— Requirement —
All the data below goes into the copy word for word, but the pictures don't.

====== Dataset records ======

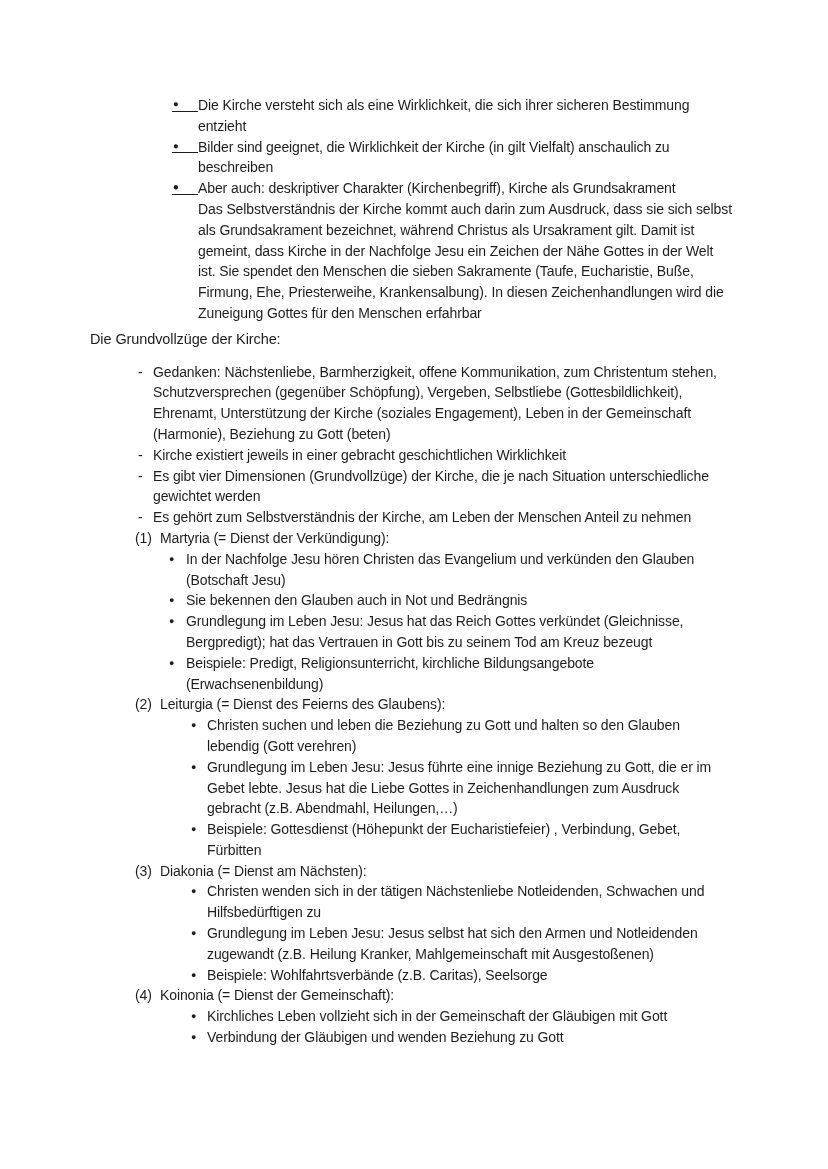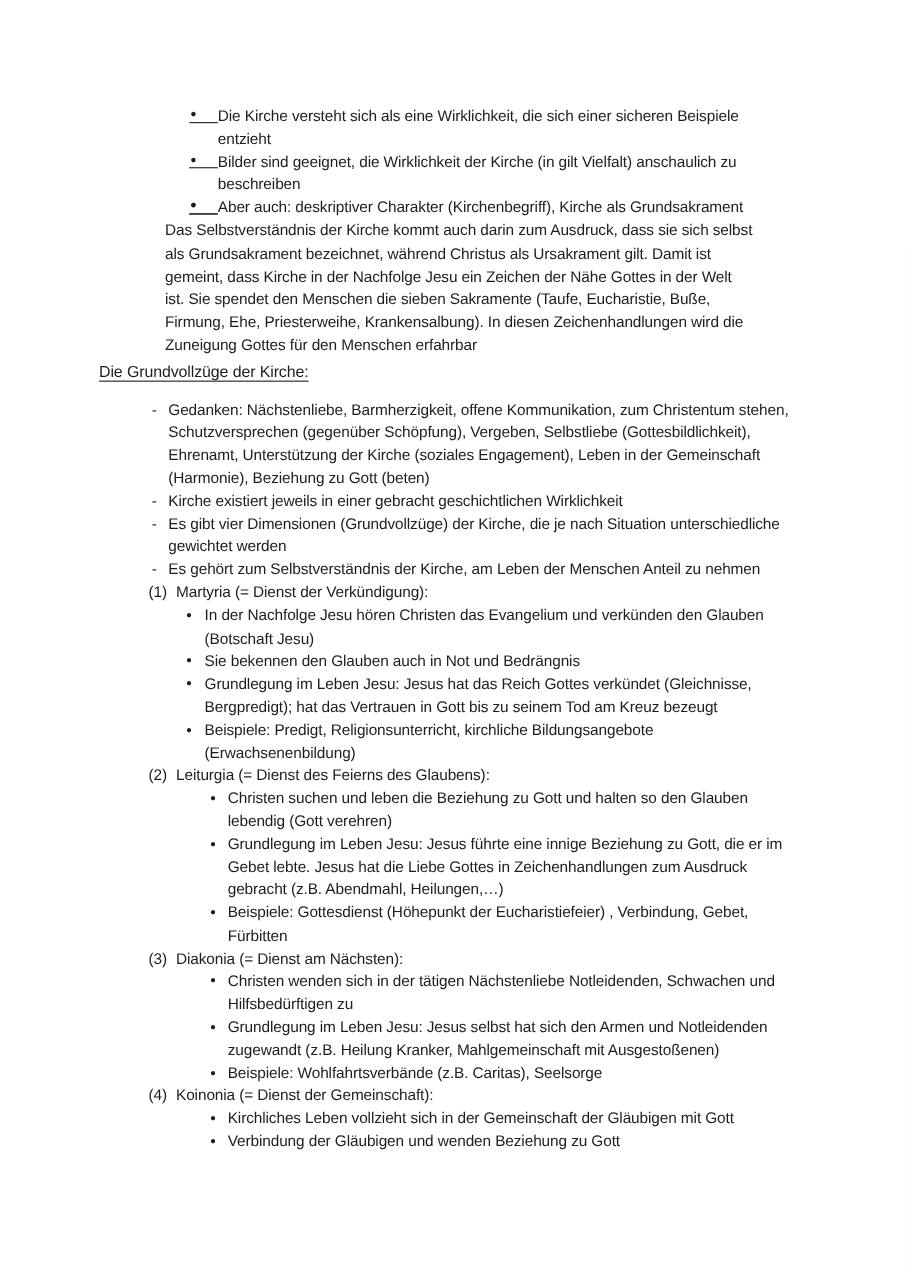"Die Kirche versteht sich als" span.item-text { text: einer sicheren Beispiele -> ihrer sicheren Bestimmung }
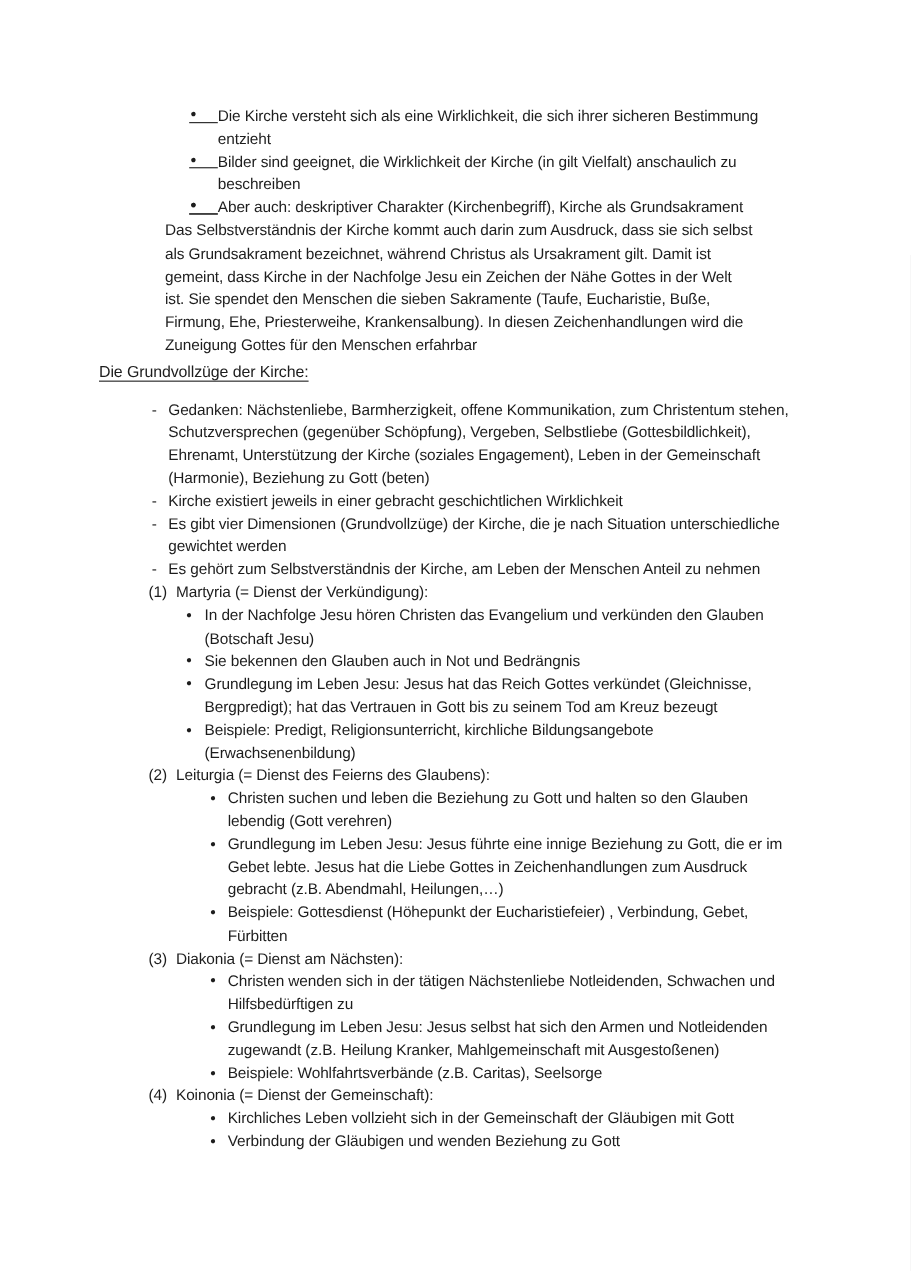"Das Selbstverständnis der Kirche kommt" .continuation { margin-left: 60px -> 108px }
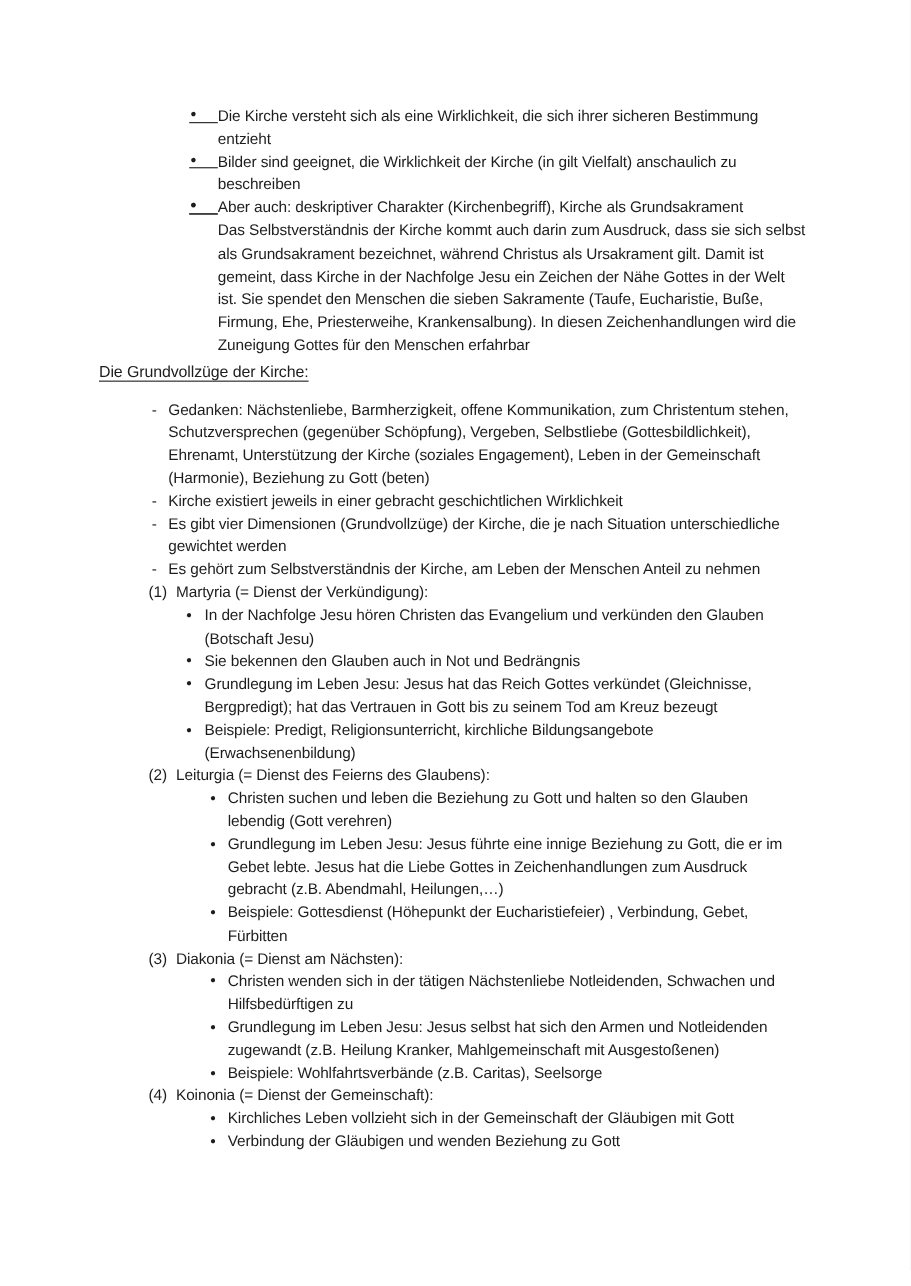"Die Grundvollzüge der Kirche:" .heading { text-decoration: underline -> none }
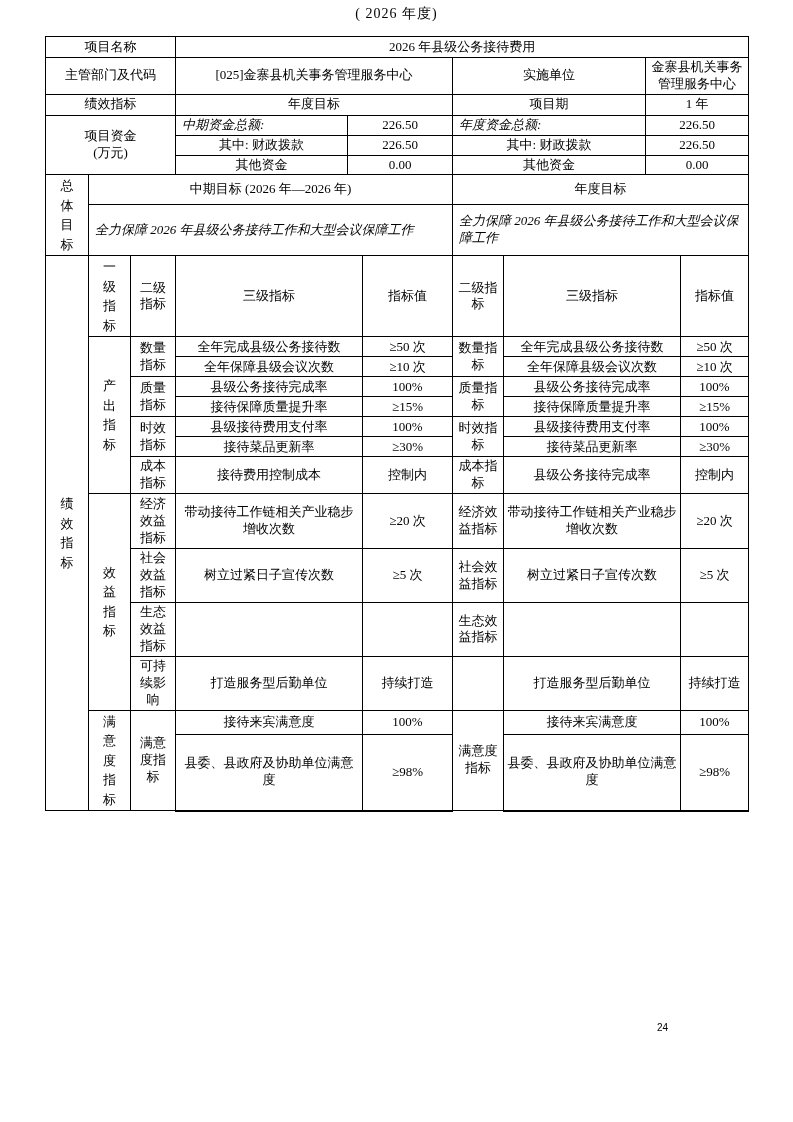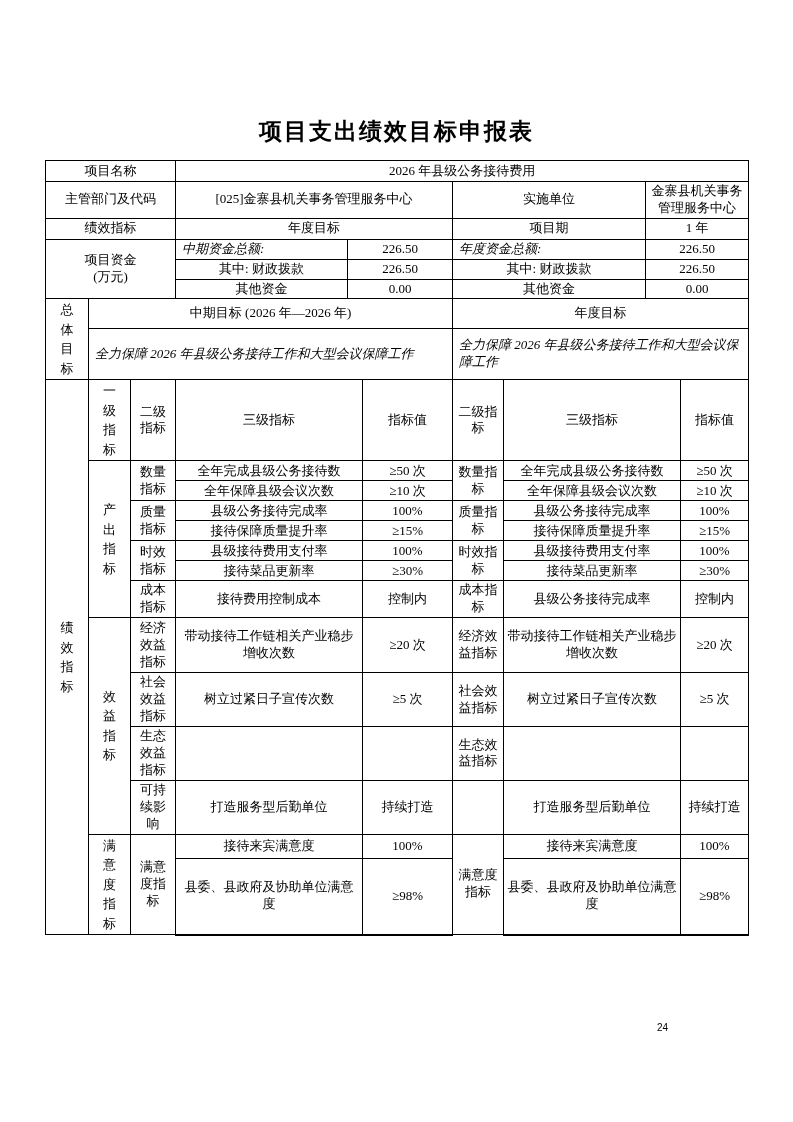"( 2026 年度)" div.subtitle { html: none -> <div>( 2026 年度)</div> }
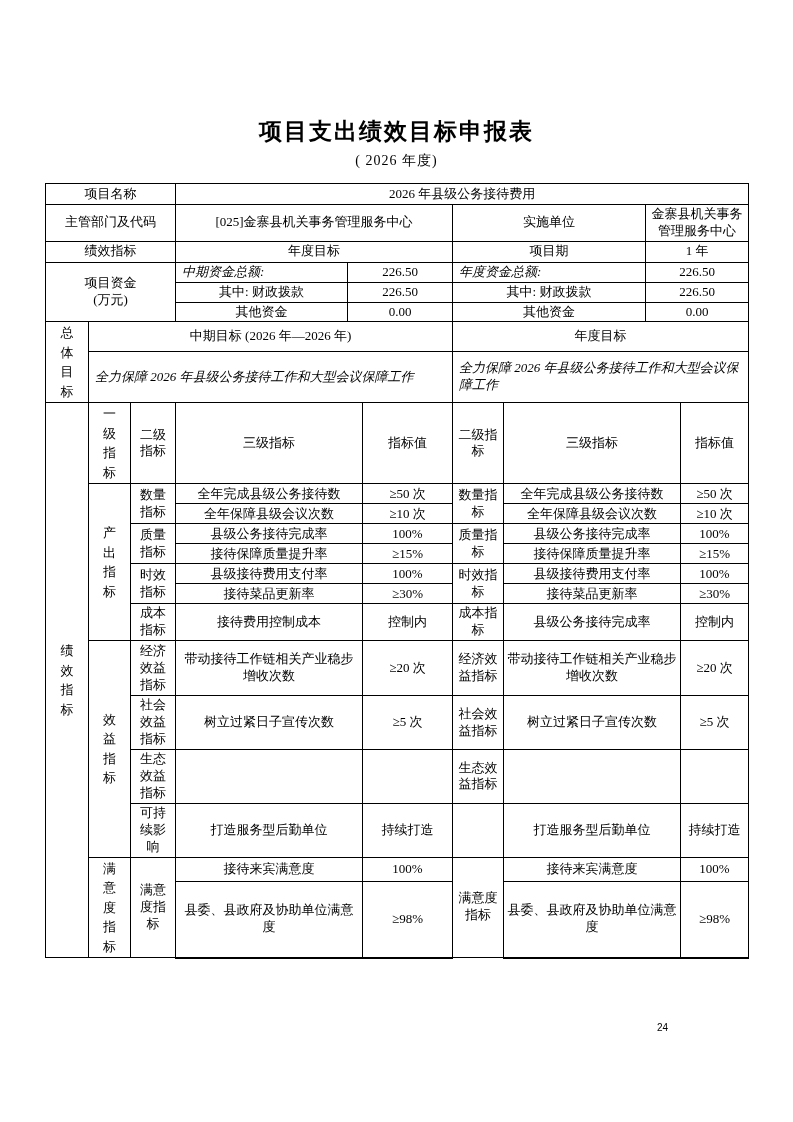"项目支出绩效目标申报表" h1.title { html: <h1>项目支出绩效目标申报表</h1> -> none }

======

— Output below —
"Die Kirche versteht sich als" span.item-text { text: einer sicheren Beispiele -> ihrer sicheren Bestimmung }
"Das Selbstverständnis der Kirche kommt" .continuation { margin-left: 60px -> 108px }
"Die Grundvollzüge der Kirche:" .heading { text-decoration: underline -> none }
"( 2026 年度)" div.subtitle { html: none -> <div>( 2026 年度)</div> }
"项目支出绩效目标申报表" h1.title { html: <h1>项目支出绩效目标申报表</h1> -> none }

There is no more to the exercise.